There's no abstract base class; you just implement the three attributes
+ one method and you're a Pillar. (The register_pillar registry is
optional — used when you want CLI discovery.)
Worked example — a complexity pillar over radon¶
Radon computes cyclomatic complexity + maintainability index. Let's wrap it as an Ophamin pillar.
# src/ophamin/auditing/pillars/radon_pillar.py
from __future__ import annotations
import subprocess
from importlib.metadata import version
from pathlib import Path
from typing import Any
from ophamin.auditing.base import AuditPillar, Finding, FindingSeverity, PillarResult
class RadonComplexityPillar(AuditPillar):
"""Cyclomatic-complexity findings from radon."""
name = "audit.radon"
tool_binary = "radon"
@property
def library(self) -> str:
return "radon"
@property
def library_version(self) -> str:
return version("radon")
def run(self, target_path: str | Path, **_kwargs: Any) -> PillarResult:
target = str(Path(target_path).resolve())
if not self.is_available():
return self.unavailable_result(target)
cmd = [self.resolved_binary() or self.tool_binary, "cc", "-s", "-j", target]
completed = subprocess.run(
cmd, capture_output=True, text=True, check=False
)
if completed.returncode != 0:
return self.error_result(target, completed.stderr or completed.stdout)
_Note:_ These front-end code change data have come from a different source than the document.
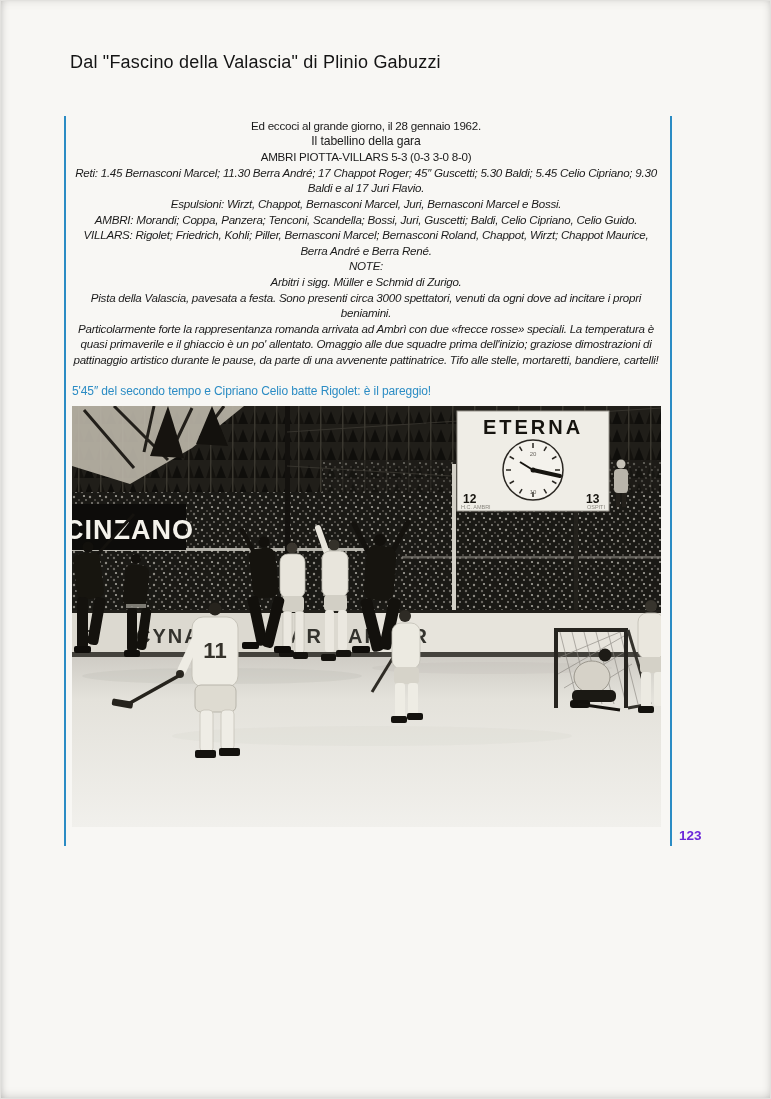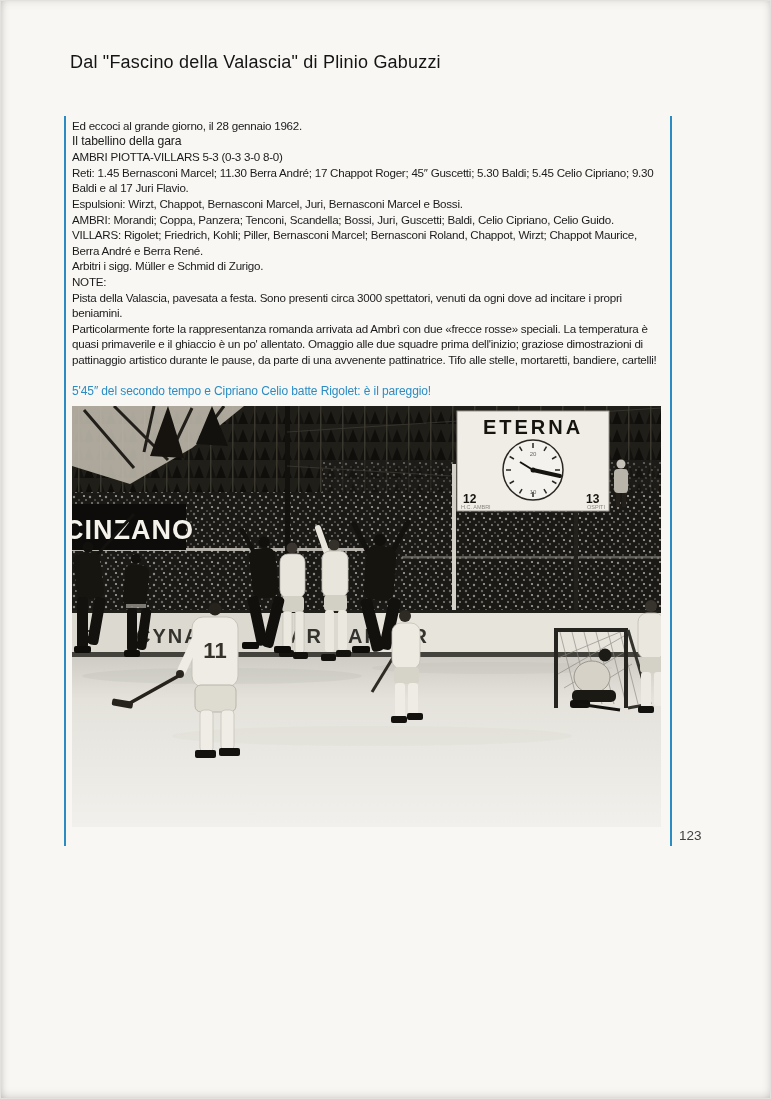"Ed eccoci al grande giorno," .text-block p { text-align: none -> center }
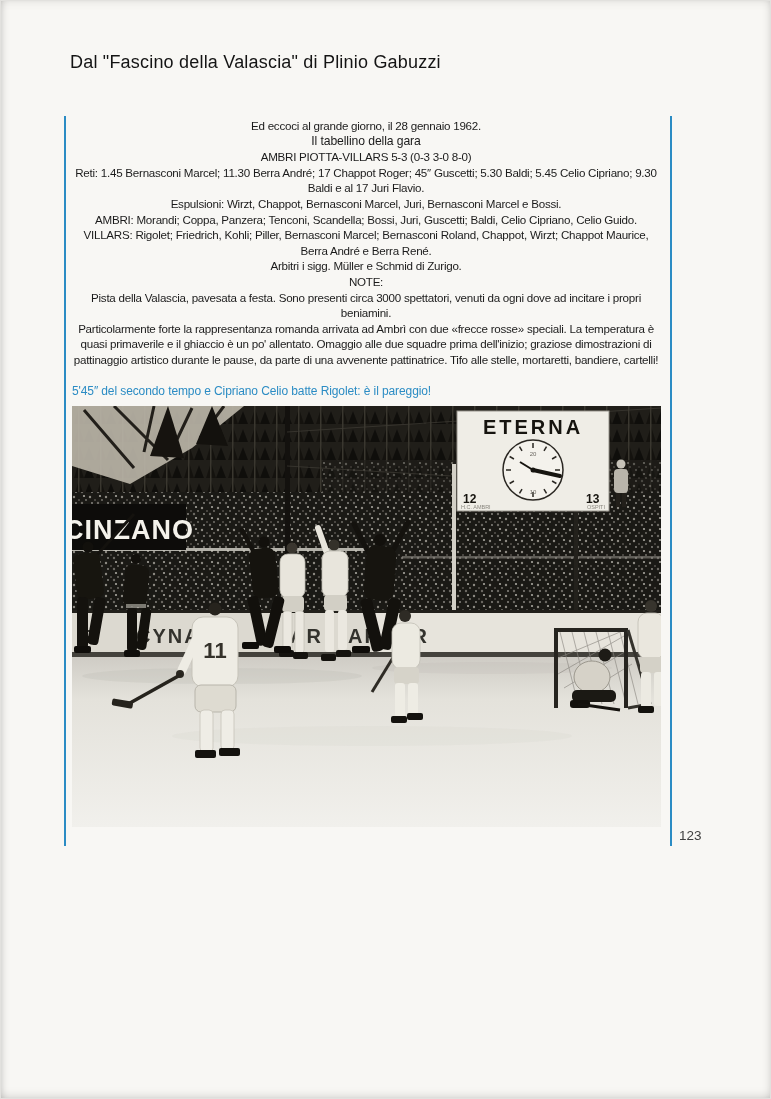"Reti: 1.45 Bernasconi Marcel; 11.30" .detail { font-style: none -> italic }
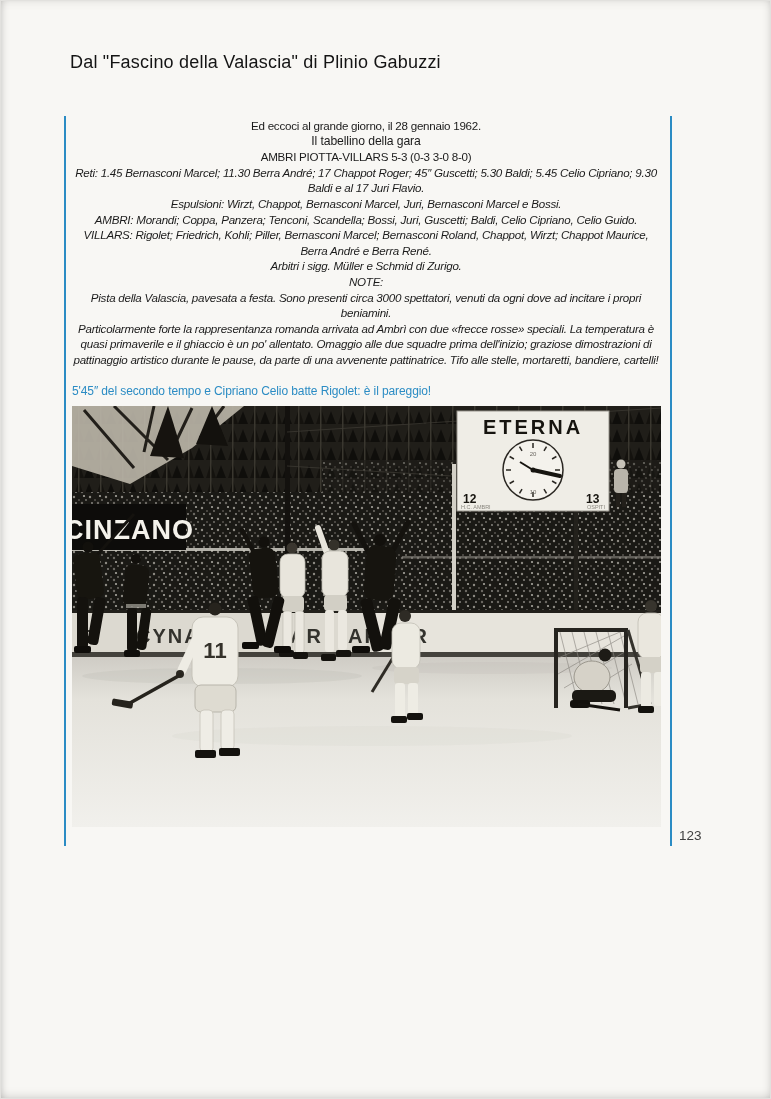"Arbitri i sigg. Müller e" p.detail { order: before "NOTE:" -> after "NOTE:" }
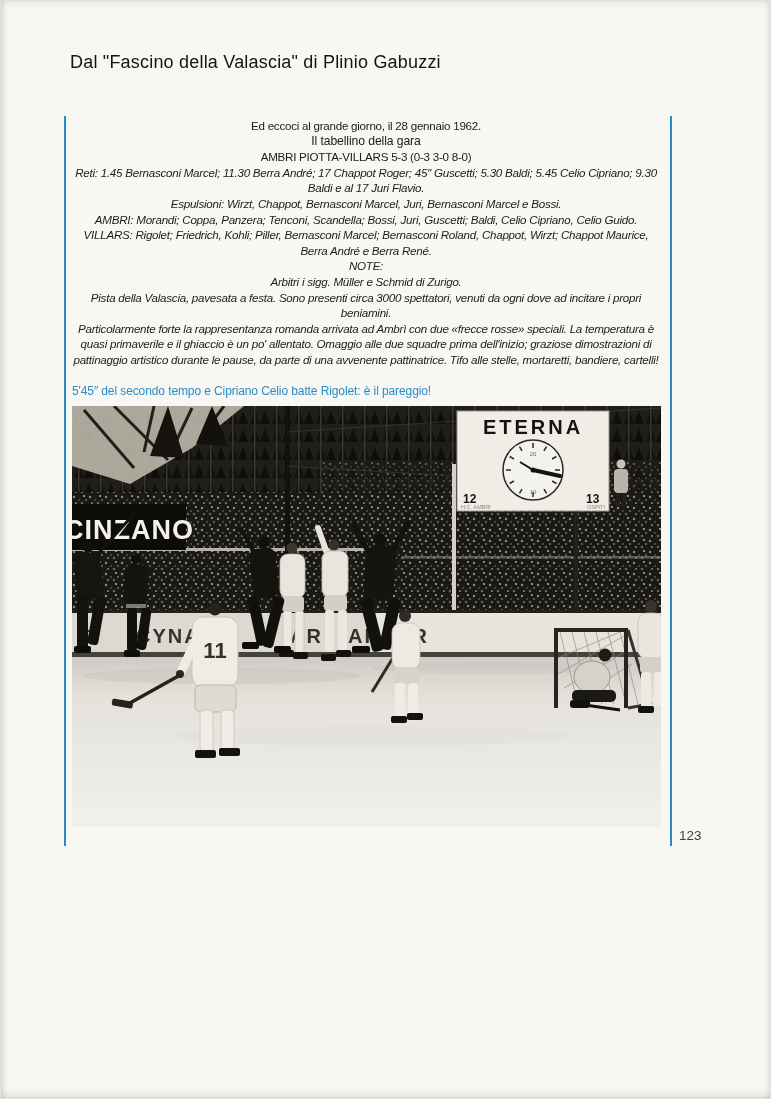"123" .page-number { color: #404040 -> #6d28d9; font-weight: none -> bold }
findings = self._parse_radon_json(completed.stdout, target)
return self.ok_result(
target,
findings=findings,
tool_version=self.library_version,
wall_time_s=0.0,
)
def _parse_radon_json(self, stdout: str, target: str) -> tuple[Finding, ...]:
import json
data = json.loads(stdout)
out: list[Finding] = []
for path, blocks in data.items():
for b in blocks:
if b.get("rank", "") in ("E", "F"): # rank E/F = high complexity
out.append(Finding(
pillar_name=self.name,
rule_id=f"complexity-{b['rank']}",
severity=FindingSeverity.HIGH,
message=f"{b['name']} cyclomatic complexity {b['complexity']}",
path=path,
line=int(b.get("lineno", 0)),
column=int(b.get("col_offset", 0)),
extra={"complexity": b["complexity"], "rank": b["rank"]},
))
return tuple(out)
That's ~50 LOC. Now register it:
# src/ophamin/auditing/pillars/__init__.py
from ophamin.auditing.pillars.radon_pillar import RadonComplexityPillar
DEEP_PILLAR_CLASSES = (
*DEEP_PILLAR_CLASSES,
RadonComplexityPillar,
)
Test it¶
# tests/test_audit_radon.py
def test_radon_pillar_skips_when_radon_missing(tmp_path):
p = RadonComplexityPillar()
if not p.is_available():
result = p.run(tmp_path)
assert result.status == "unavailable"
def test_radon_pillar_finds_high_complexity(tmp_path):
src = tmp_path / "complex.py"
src.write_text(
"def f(x):\n" +
"\n".join(f" if x == {i}: return {i}" for i in range(20)) +
"\n return -1\n"
)
p = RadonComplexityPillar()
if not p.is_available():
import pytest; pytest.skip("radon not installed")
result = p.run(tmp_path)
assert result.status == "ok"
assert len(result.findings) >= 1
The "library_version is captured at runtime" rule¶
Every pillar MUST surface its upstream library + version. Reason: when a proof or audit record is reproduced later, knowing exactly which version of statsmodels / mapie / radon / etc. produced the number is what makes the result auditable.
Don't hardcode the version. Use importlib.metadata.version(...).
The "delegate, don't reinvent" rule¶
Pillars that reimplement standard maths instead of calling upstream will be rejected at review. The framework's value is the attribution, the test harness, the signed-record output — not re-deriving t-tests in Python.
If the upstream library is missing a feature, file an upstream issue + document the gap. The pillar should still call the library and surface "the feature isn't available in this library version" via a Finding rather than reimplementing it.
Submit it¶
See Contributing for the PR checklist. For a non-trivial new pillar (new tier? new severity scheme?), open an RFC first.